Leaving out the pictures, restate each record below word for word.

[Source data]
------------------------------------------------

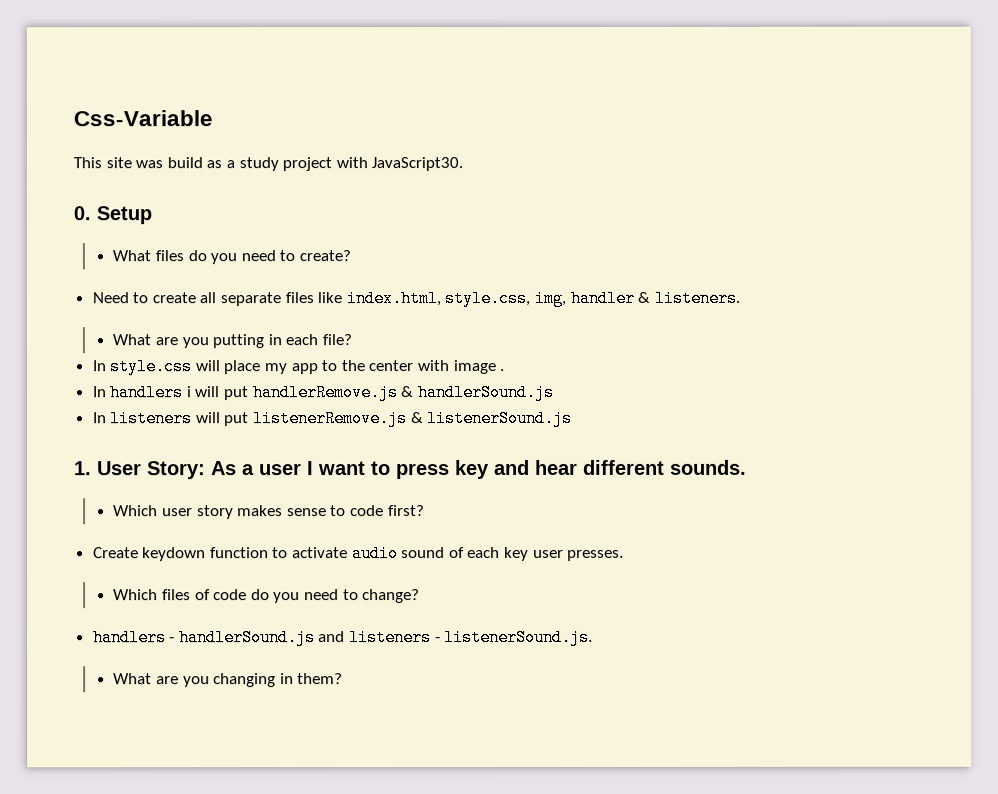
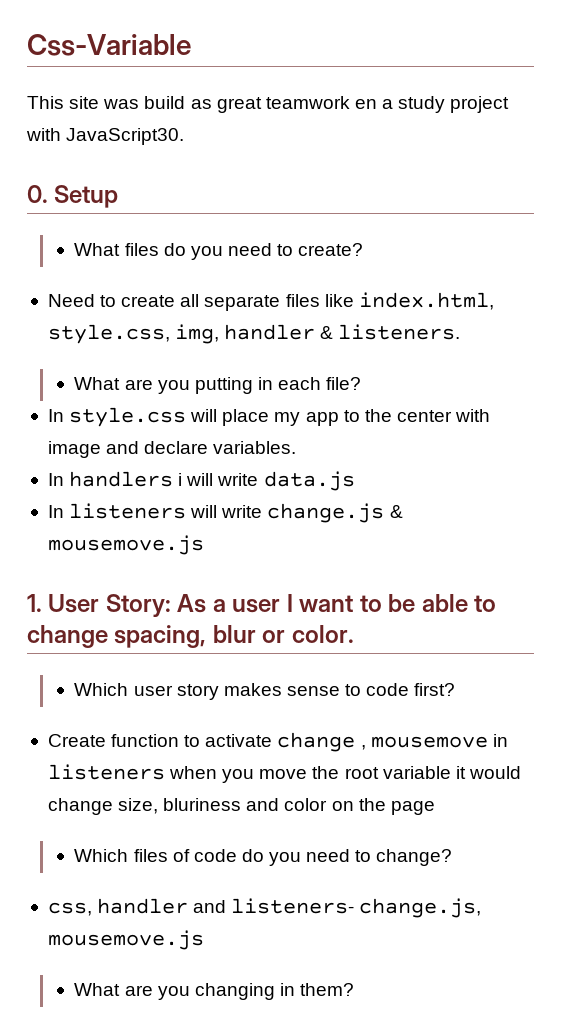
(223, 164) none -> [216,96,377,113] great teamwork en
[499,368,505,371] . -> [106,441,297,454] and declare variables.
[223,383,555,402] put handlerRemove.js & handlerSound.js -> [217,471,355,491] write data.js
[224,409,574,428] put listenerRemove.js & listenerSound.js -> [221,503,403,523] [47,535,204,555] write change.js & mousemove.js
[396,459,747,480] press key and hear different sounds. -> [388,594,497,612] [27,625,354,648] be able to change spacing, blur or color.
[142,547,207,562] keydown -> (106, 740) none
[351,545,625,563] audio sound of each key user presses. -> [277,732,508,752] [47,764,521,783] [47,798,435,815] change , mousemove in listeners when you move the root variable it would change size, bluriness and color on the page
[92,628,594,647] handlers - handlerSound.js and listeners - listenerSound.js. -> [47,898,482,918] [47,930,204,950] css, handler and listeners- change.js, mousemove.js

------------------------------------------------

• RESPONSE AREA:
(223, 164) none -> [216,96,377,113] great teamwork en
[499,368,505,371] . -> [106,441,297,454] and declare variables.
[223,383,555,402] put handlerRemove.js & handlerSound.js -> [217,471,355,491] write data.js
[224,409,574,428] put listenerRemove.js & listenerSound.js -> [221,503,403,523] [47,535,204,555] write change.js & mousemove.js
[396,459,747,480] press key and hear different sounds. -> [388,594,497,612] [27,625,354,648] be able to change spacing, blur or color.
[142,547,207,562] keydown -> (106, 740) none
[351,545,625,563] audio sound of each key user presses. -> [277,732,508,752] [47,764,521,783] [47,798,435,815] change , mousemove in listeners when you move the root variable it would change size, bluriness and color on the page
[92,628,594,647] handlers - handlerSound.js and listeners - listenerSound.js. -> [47,898,482,918] [47,930,204,950] css, handler and listeners- change.js, mousemove.js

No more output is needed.